I've been thinking a lot lately about consciously getting out of "reaction mode" and make more deliberate decisions. We have this insane ability to respond to any of our life's situations and circumstances in any way we choose, but all too often we find ourselves feeling out of control.
I read the book, Four Seconds, by Peter Bregman this past summer. The concept of the book is that it only takes four seconds to get out of reaction mode and put ourselves in control of our reactions and responses. Bregman believes that by taking four seconds to breathe and center ourselves, we can effectively get the results that we want.
The book didn't make that big of an impact on me when I read it, but since then, this idea has come back to me again and again. Four seconds is not a long time. It's about how long it takes to take in and let out a breath, however, that breath really does enable us to regain control.

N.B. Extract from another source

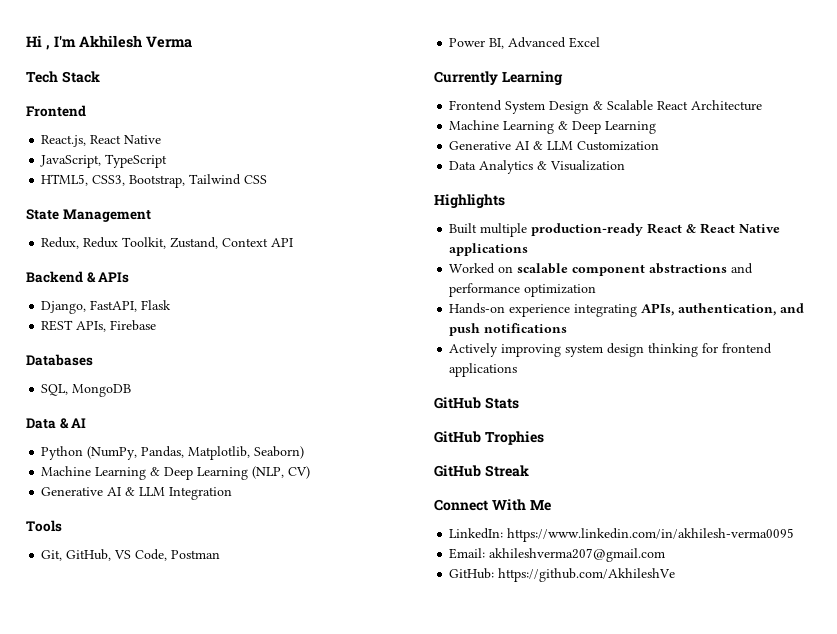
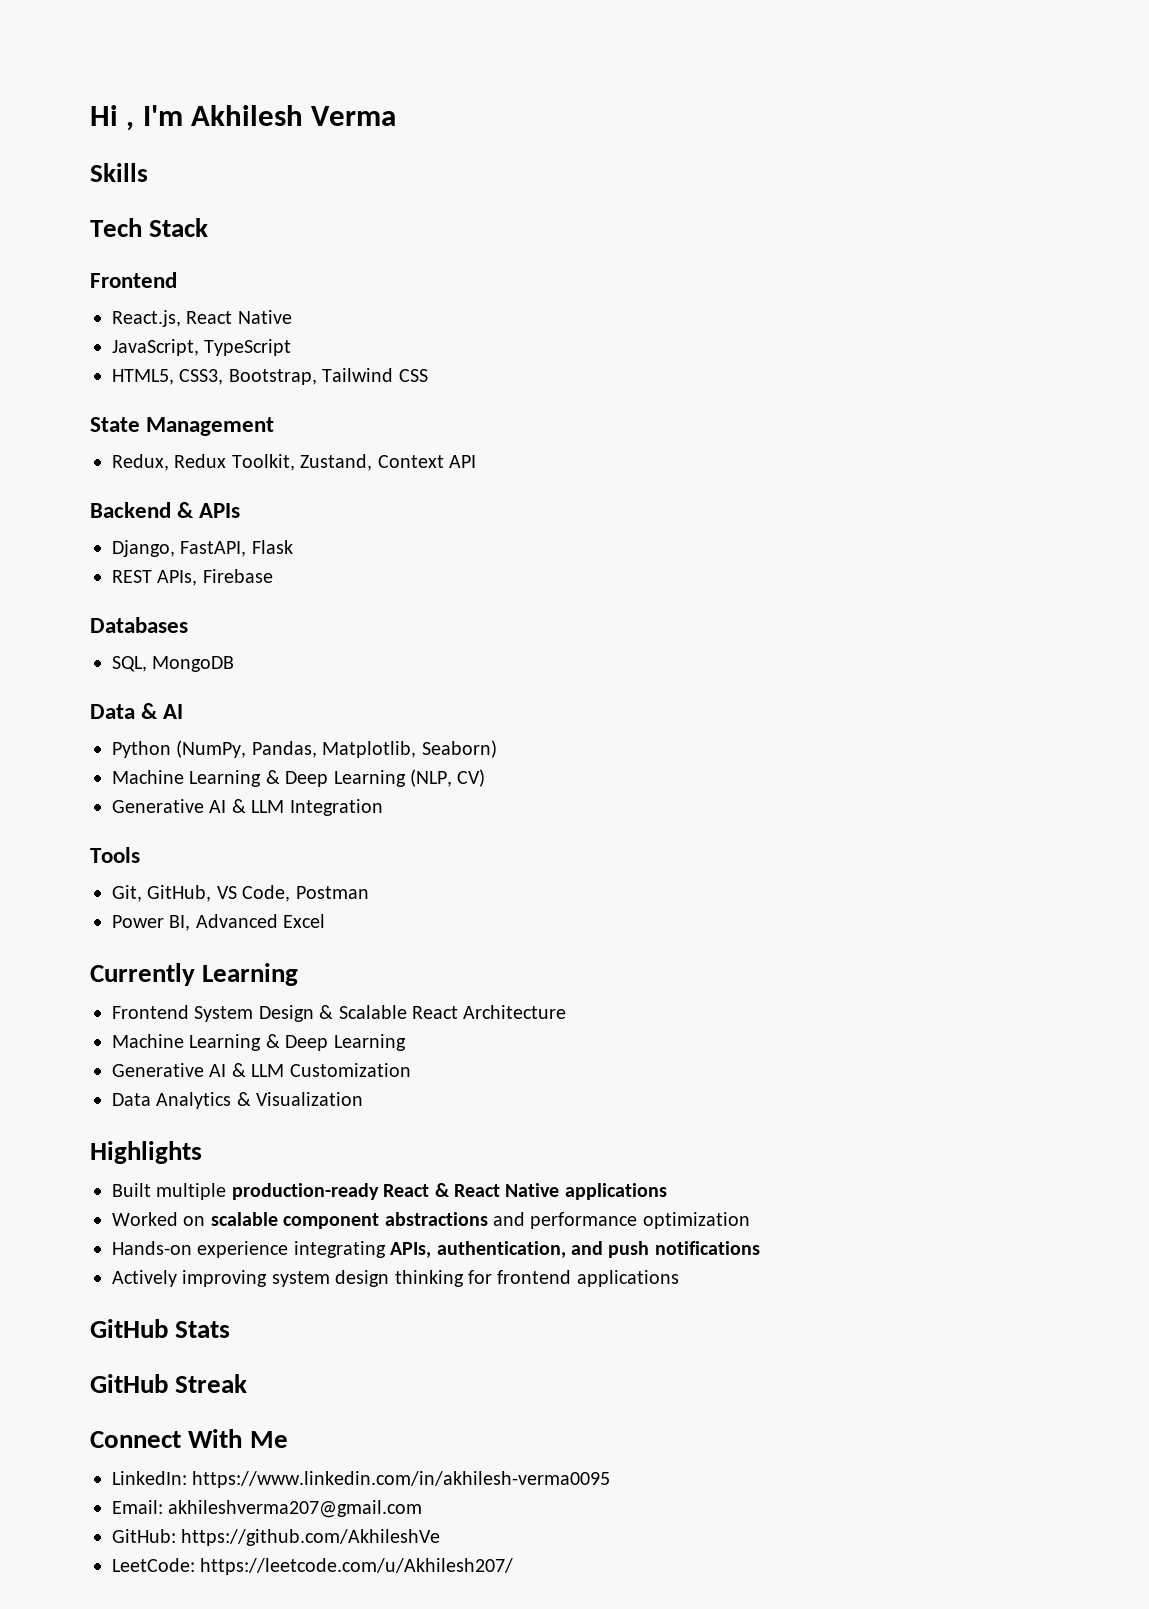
+ Skills
- GitHub Trophies
+ LeetCode: https://leetcode.com/u/Akhilesh207/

I've had the opportunity to test this theory of Bregman's in the last few weeks with some mixed results. First, I realized that four seconds is not enough time for me to center myself. I need around 16 seconds for me to feel fully in control about my reaction and response, longer if it's something really difficult. However, once I take the time to get out of reaction mode, the results are far better than they would have been.
I think that's one of the challenges today: Regaining our control.
We give so much of ourselves away to negative forces: Knee-jerk reactions, despair, hopelessness, destructive habits, comparison, negative thought patterns... All these things steal our ability to act and create the true results that we want. The problem is, once we fall into any one of those holes, it is often very difficult to get out.
While four seconds might be enough time to make a productive response in an unexpected conversation, some of these other problems take a considerable amount of intentional time to defeat. Tomorrow we'll chat about Meditation and how you can implement the practice to overcome these more difficult challenges. Until then, I encourage you to take four seconds, or sixteen, to help center yourself towards your desired results.